Epics, Initiatives, Stories and Tasks
| Initiative | Project | Epic | Story | Task | Subtask |
---|---|---|---|---|---|---|
Purpose | High-level goals set by leadership | Separate/group tasks by business unit or team | Shorter term goals; each epic contains several tasks | A way of phrasing a task to make it more audience-focused | Granular, actionable work item that must be produced to achieve a goal | Break down a task into smaller work efforts, such as by different team members/roles |
Number in system | 4-8 | 5-20 | Several epics for each initiative | Several stories for each epic | Several tasks for each epic | A handful for each task |
Time length | Usually completed within the year or sometimes longer | Not time bound; could remain open forever | Ideally 1-4 weeks; some may remain open longer | Week or less to complete | Week or less to complete | Same as a task or story, or shorter |
Displays on roadmap? | Yes | No | Yes | No | No | No |
Displays on Board? | No | No | No | Yes | Yes | No |
High-Level: Epics and Initiatives
Epics are large bodies of work that can be broken down into a number of smaller tasks or user stories.
Examples:
July 2020 Journal
2020 Renewal Campaign
CDA.org Accessibility Improvements
Initiatives are collections of epics that drive toward a common goal.
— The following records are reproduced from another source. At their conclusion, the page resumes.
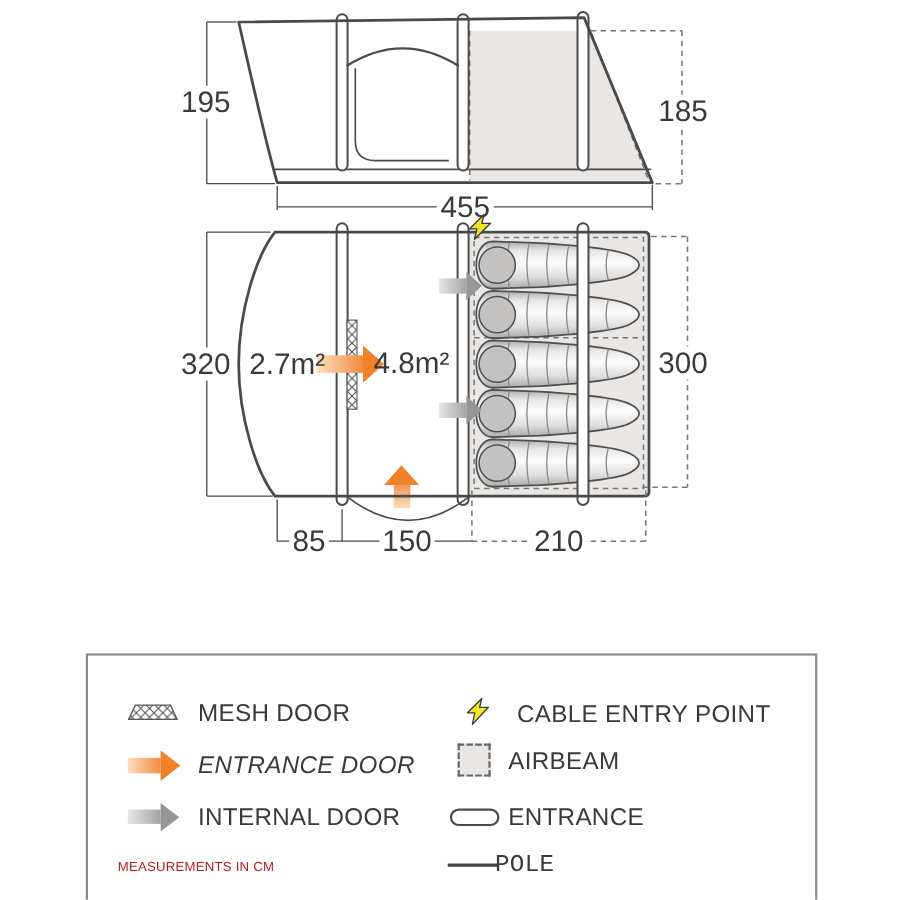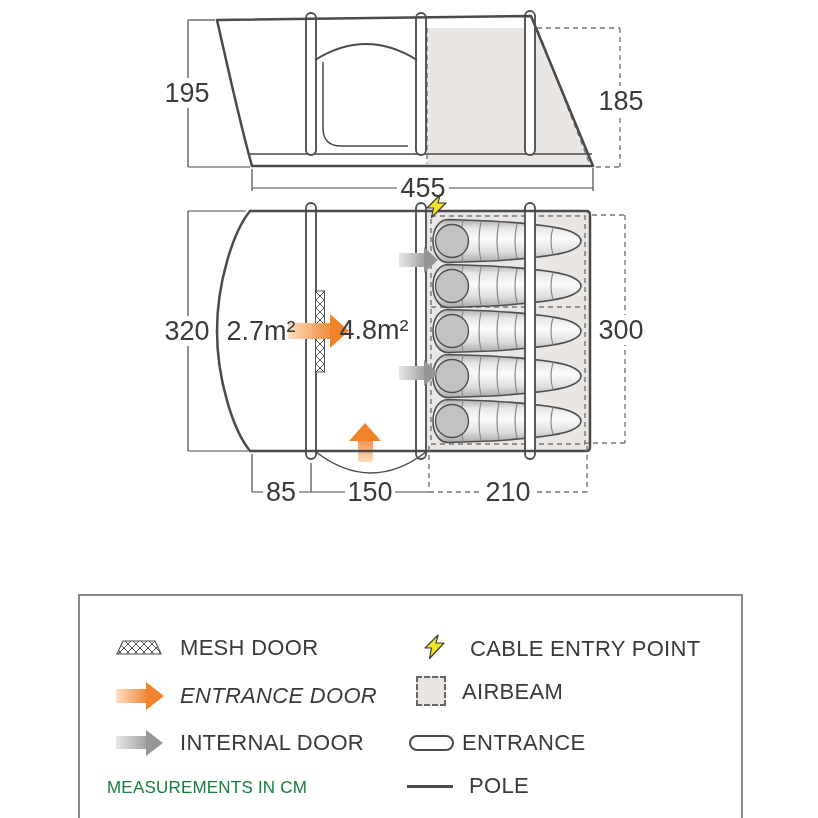--- a/index.html
+++ b/index.html
@@ -6,21 +6,21 @@
   body{width:818px;height:818px;position:relative;font-family:"Liberation Sans",sans-serif;}
   .stage{position:absolute;left:0;top:0;width:818px;height:716px;}
   svg text{fill:#3a3a3a;font-family:"Liberation Sans",sans-serif;}
   .dimtxt{font-size:27px;}
   .areatxt{font-size:27px;}
   
   .legend{position:absolute;left:78px;top:574px;width:665px;height:236px;
           border:2px solid #8a8a8a;background:#fff;box-sizing:border-box;margin-top:20px;}
   .legend .lbl{position:absolute;transform:translateY(-50%);font-size:22px;color:#3a3a3a;
                letter-spacing:.3px;white-space:nowrap;}
-  .legend .note{position:absolute;transform:translateY(-50%);font-size:17px;color:#15803d;
+  .legend .note{position:absolute;transform:translateY(-50%);font-size:12px;color:#b91c1c;
                 letter-spacing:.2px;white-space:nowrap;}
   .legend .ic{position:absolute;}
   .bedroom-swatch{width:30px;height:30px;background:#e9e6e3;border:2px dashed #666;box-sizing:border-box;}
   .airbeam-swatch{width:45px;height:16px;background:#fff;border:2px solid #4a4a4a;border-radius:9px;box-sizing:border-box;}
   .pole-swatch{width:46px;height:3px;background:#4a4a4a;}
 </style>
 </head>
 <body>
 
 <div class="stage">
@@ -218,16 +218,16 @@
   </svg>
   <div class="lbl" style="left:390px;top:53px;">CABLE ENTRY POINT</div>
 
   <div class="ic bedroom-swatch" style="left:336px;top:80px;"></div>
   <div class="lbl" style="left:382px;top:96px;">AIRBEAM</div>
 
   <div class="ic airbeam-swatch" style="left:329px;top:139px;"></div>
   <div class="lbl" style="left:382px;top:147px;">ENTRANCE</div>
 
   <div class="ic pole-swatch" style="left:327px;top:189px;"></div>
-  <div class="lbl" style="left:389px;top:190px;">POLE</div>
+  <div class="lbl" style="left:370px;top:190px;font-family:Liberation Mono, monospace;">POLE</div>
 
 </div>
 </div>
 
 </body></html>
In many cases, an initiative compiles epics from multiple teams to achieve a much broader, bigger goal than any of the epics themselves. While an epic is something you might complete in a month or a quarter, initiatives are often completed in multiple quarters to a year.
Examples:
Content as a Product
Digital Transformation
Member Retention
Resource Management & Capacity Planning
Process: Using Projects in Jira
Projects in Jira are a little different than we are using currently. Projects are used to group tasks, and work similar to how epics work, but projects share a common workflow, teammates, and permission settings.
Examples:
Team-based: Content or Design
Business unit-based: A project can be based on items that are requested from a department or stakeholder
Product-based: A channel, website, or print publication
Granular: Stories and Tasks
efine the work that needs to happen on a granular level.
User stories: a customer-centric way of talking about the work we need to do. Read: user stories for marketing teams. “Marketers often receive commands to build a new campaign, write a new blog series, or explore a new social media channel with little context. The “why” of what we do, the audience we’re trying to reach, can often be left out entirely.“
Examples:
As a marketing manager, I would like A/B testing software on our website so that I can experiment with different promotions on our homepage.
As a follower of the AgileSherpas blog, I would like to have easier access to their downloadable cornerstone content so I can stay on top of new articles to share with my team.
Conceptual: Themes
Themes are an organizational tool that allows you to label backlog items, epics, and initiatives to understand what work contributes to what organizational goals. Themes should inspire the creation of epics and initiatives but don’t have a ridgid 1-to-1 relationship with them. A theme for a rocket ship company would be something like “Safety First.”
A good use of themes could be to identify items from the department goals or strategic plan.